What is required » Please restate the entries verbatim. The copy should hold no pictures.

Input material »
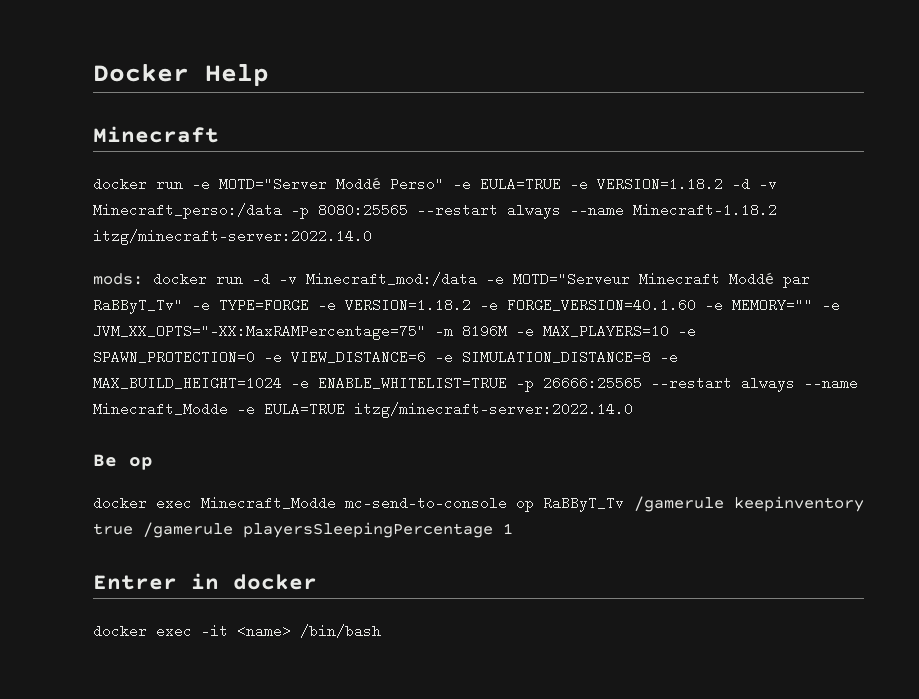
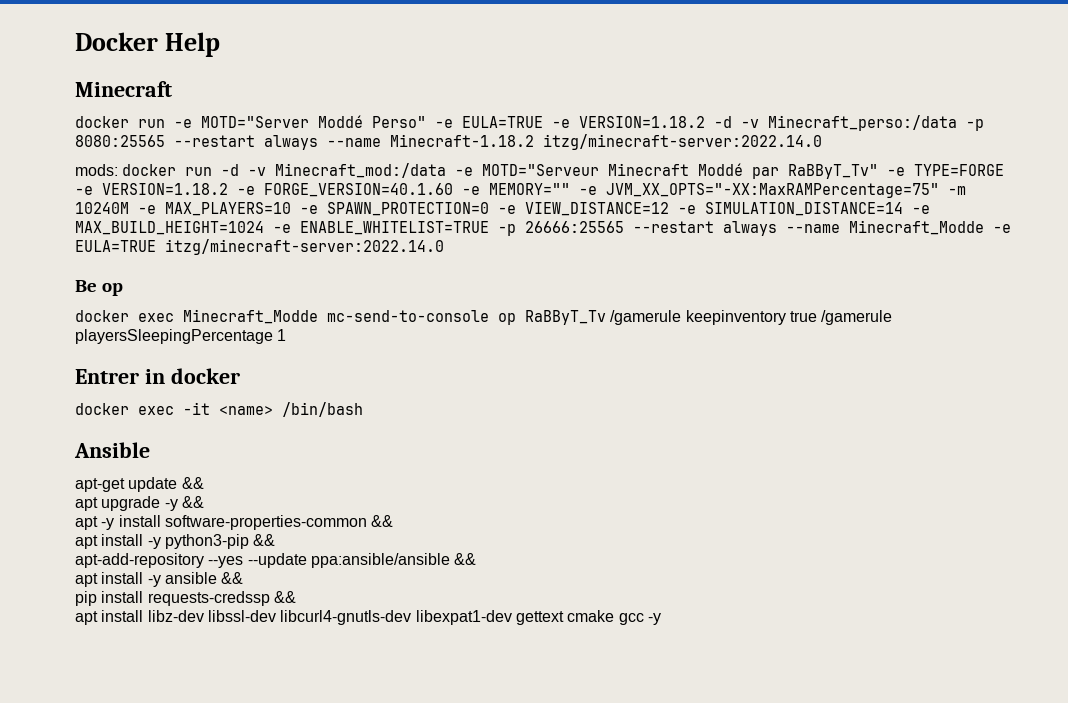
[462,324,507,338] 8196M -> [75,202,129,214] 10240M
[291,350,651,364] VIEW_DISTANCE=6 -e SIMULATION_DISTANCE=8 -> [525,202,903,216] VIEW_DISTANCE=12 -e SIMULATION_DISTANCE=14
(381, 631) none -> [74,442,150,458] [75,477,204,492] [75,496,204,511] [75,515,394,530] [75,534,276,549] [75,553,477,568] [75,572,244,587] [75,591,296,606] [75,610,661,625] // Ansible // apt-get update && // apt upgrade -y && // apt -y install software-properties-common && // apt install -y python3-pip && // apt-add-repository --yes --update ppa:ansible/ansible && // apt install -y ansible && // pip install requests-credssp && // apt install libz-dev libssl-dev libcurl4-gnutls-dev libexpat1-dev gettext cmake gcc -y

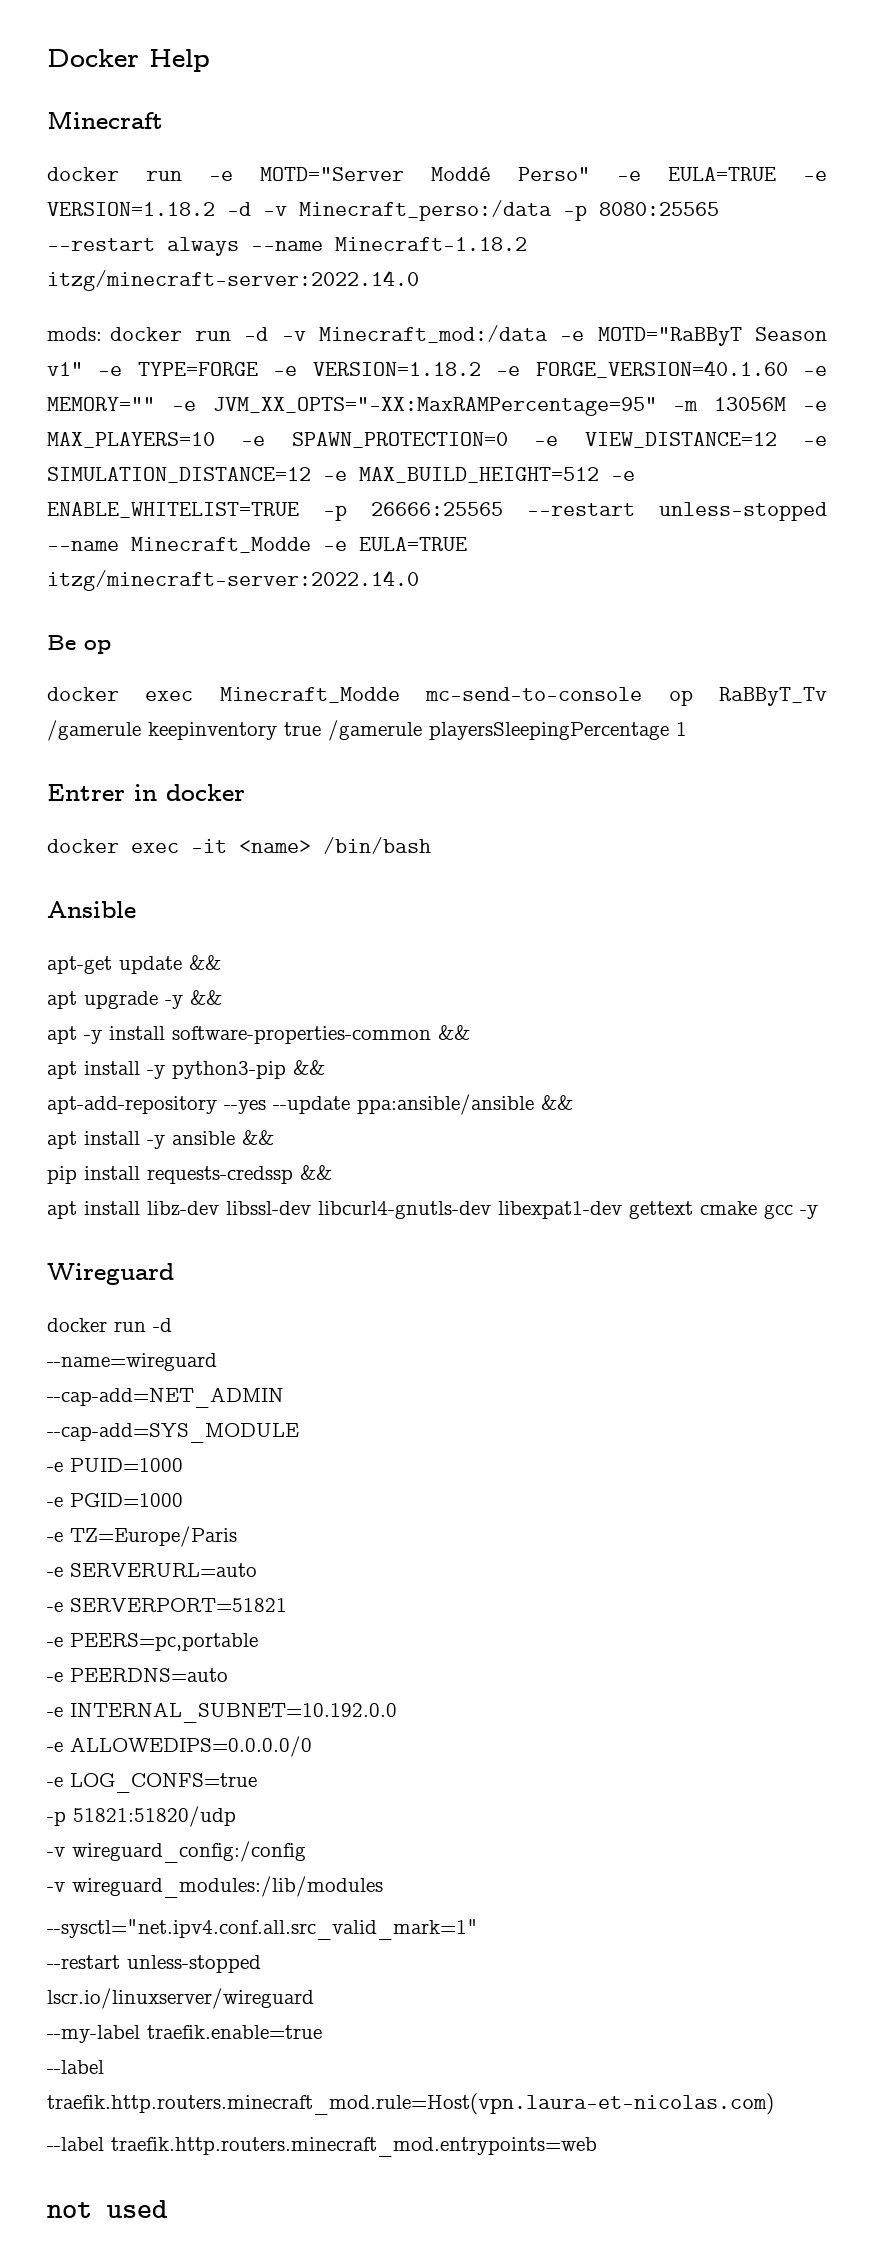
[482,163,879,179] MOTD="Serveur Minecraft Moddé par RaBByT_Tv" -> [597,327,828,346] [47,362,83,376] MOTD="RaBByT Season v1"
[606,183,966,198] [75,202,129,214] JVM_XX_OPTS="-XX:MaxRAMPercentage=75" -m 10240M -> [212,397,787,416] JVM_XX_OPTS="-XX:MaxRAMPercentage=95" -m 13056M
[705,202,930,216] [75,221,264,235] SIMULATION_DISTANCE=14 -e MAX_BUILD_HEIGHT=1024 -> [47,467,599,483] SIMULATION_DISTANCE=12 -e MAX_BUILD_HEIGHT=512
[723,221,777,236] always -> [659,502,827,521] unless-stopped
(661, 619) none -> [47,1263,174,1285] [47,1318,172,1332] [47,1353,217,1371] [47,1387,284,1408] [47,1423,299,1443] [47,1458,183,1472] [47,1493,183,1507] [47,1526,237,1547] [47,1563,257,1577] [47,1598,287,1612] [47,1633,258,1651] [47,1668,228,1682] [47,1702,397,1723] [47,1736,312,1757] [47,1773,257,1793] [47,1806,236,1827] [47,1841,306,1863] [47,1876,383,1898] [47,1919,478,1940] [47,1955,261,1973] [47,1988,314,2009] [47,2025,322,2043] [47,2060,104,2074] [47,2093,774,2115] [47,2137,597,2157] [47,2200,168,2218] // Wireguard // docker run -d // --name=wireguard // --cap-add=NET_ADMIN // --cap-add=SYS_MODULE // -e PUID=1000 // -e PGID=1000 // -e TZ=Europe/Paris // -e SERVERURL=auto // -e SERVERPORT=51821 // -e PEERS=pc,portable // -e PEERDNS=auto // -e INTERNAL_SUBNET=10.192.0.0 // -e ALLOWEDIPS=0.0.0.0/0 // -e LOG_CONFS=true // -p 51821:51820/udp // -v wireguard_config:/config // -v wireguard_modules:/lib/modules // --sysctl="net.ipv4.conf.all.src_valid_mark=1" // --restart unless-stopped // lscr.io/linuxserver/wireguard // --my-label traefik.enable=true // --label traefik.http.routers.minecraft_mod.rule=Host(vpn.laura-et-nicolas.com) // --label traefik.http.routers.minecraft_mod.entrypoints=web // not used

Task response »
[462,324,507,338] 8196M -> [75,202,129,214] 10240M
[291,350,651,364] VIEW_DISTANCE=6 -e SIMULATION_DISTANCE=8 -> [525,202,903,216] VIEW_DISTANCE=12 -e SIMULATION_DISTANCE=14
(381, 631) none -> [74,442,150,458] [75,477,204,492] [75,496,204,511] [75,515,394,530] [75,534,276,549] [75,553,477,568] [75,572,244,587] [75,591,296,606] [75,610,661,625] // Ansible // apt-get update && // apt upgrade -y && // apt -y install software-properties-common && // apt install -y python3-pip && // apt-add-repository --yes --update ppa:ansible/ansible && // apt install -y ansible && // pip install requests-credssp && // apt install libz-dev libssl-dev libcurl4-gnutls-dev libexpat1-dev gettext cmake gcc -y

[482,163,879,179] MOTD="Serveur Minecraft Moddé par RaBByT_Tv" -> [597,327,828,346] [47,362,83,376] MOTD="RaBByT Season v1"
[606,183,966,198] [75,202,129,214] JVM_XX_OPTS="-XX:MaxRAMPercentage=75" -m 10240M -> [212,397,787,416] JVM_XX_OPTS="-XX:MaxRAMPercentage=95" -m 13056M
[705,202,930,216] [75,221,264,235] SIMULATION_DISTANCE=14 -e MAX_BUILD_HEIGHT=1024 -> [47,467,599,483] SIMULATION_DISTANCE=12 -e MAX_BUILD_HEIGHT=512
[723,221,777,236] always -> [659,502,827,521] unless-stopped
(661, 619) none -> [47,1263,174,1285] [47,1318,172,1332] [47,1353,217,1371] [47,1387,284,1408] [47,1423,299,1443] [47,1458,183,1472] [47,1493,183,1507] [47,1526,237,1547] [47,1563,257,1577] [47,1598,287,1612] [47,1633,258,1651] [47,1668,228,1682] [47,1702,397,1723] [47,1736,312,1757] [47,1773,257,1793] [47,1806,236,1827] [47,1841,306,1863] [47,1876,383,1898] [47,1919,478,1940] [47,1955,261,1973] [47,1988,314,2009] [47,2025,322,2043] [47,2060,104,2074] [47,2093,774,2115] [47,2137,597,2157] [47,2200,168,2218] // Wireguard // docker run -d // --name=wireguard // --cap-add=NET_ADMIN // --cap-add=SYS_MODULE // -e PUID=1000 // -e PGID=1000 // -e TZ=Europe/Paris // -e SERVERURL=auto // -e SERVERPORT=51821 // -e PEERS=pc,portable // -e PEERDNS=auto // -e INTERNAL_SUBNET=10.192.0.0 // -e ALLOWEDIPS=0.0.0.0/0 // -e LOG_CONFS=true // -p 51821:51820/udp // -v wireguard_config:/config // -v wireguard_modules:/lib/modules // --sysctl="net.ipv4.conf.all.src_valid_mark=1" // --restart unless-stopped // lscr.io/linuxserver/wireguard // --my-label traefik.enable=true // --label traefik.http.routers.minecraft_mod.rule=Host(vpn.laura-et-nicolas.com) // --label traefik.http.routers.minecraft_mod.entrypoints=web // not used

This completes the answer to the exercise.